Melodic contour does not cluster: Reconsidering contour typology
Bas Cornelissen, Willem Zuidema, John Ashley Burgoyne, Henkjan Honing

TL;DR
This study challenges traditional melodic contour typologies by demonstrating that phrase contours do not cluster into discrete types, advocating for a view of melodic contour as a continuous phenomenon.
Contribution
The paper introduces a new test for clustering in melodic contours and shows that contour shapes are better represented as continuous rather than discrete types.
Findings
No evidence of clustering in German, Chinese, or Gregorian chant contours.
Type frequencies in existing typologies may be unreliable.
Recent findings of four contour shapes may be artifacts of analysis.
Abstract
How to describe the shape of a melodic phrase? Scholars have often relied on typologies with a small set of contour types. We question their adequacy: we find no evidence that phrase contours cluster into discrete types, neither in German or Chinese folksongs, nor in Gregorian chant.
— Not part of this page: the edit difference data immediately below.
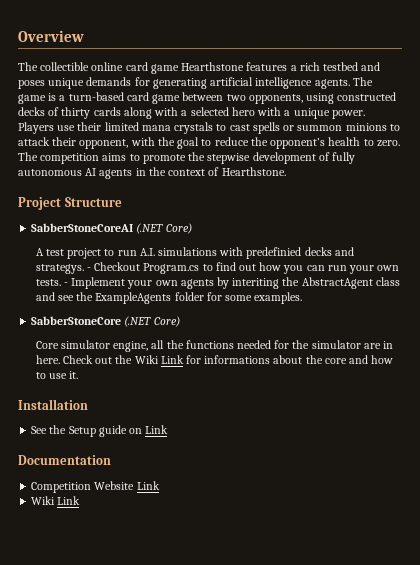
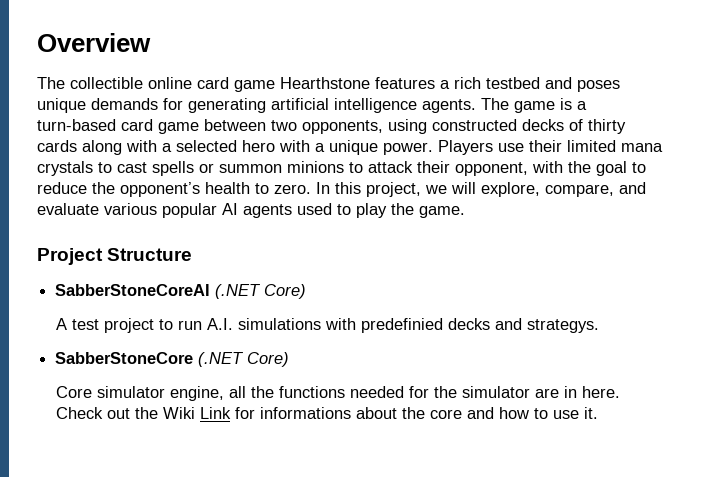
- The competition aims to promote the stepwise development of fully autonomous AI agents in the context of Hearthstone.
+ In this project, we will explore, compare, and evaluate various popular AI agents used to play the game.
- - Checkout Program.cs to find out how you can run your own tests. - Implement your own agents by interiting the AbstractAgent class and see the ExampleAgents folder for some examples.
- Installation
- See the Setup guide on Link
- Documentation
- Competition Website Link
- Wiki Link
The test for clustering we propose applies the dist-dip test of multimodality after a UMAP dimensionality reduction. The test correctly identifies clustering in a synthetic dataset, but not in actual phrase contours. These results raise problems for discrete typologies. In particular, type frequencies may be unreliable, as we see with Huron's typology. We also show how a recent finding of four contour shapes may be an artefact of the analysis. Our findings suggest that melodic contour is best seen as a continuous phenomenon.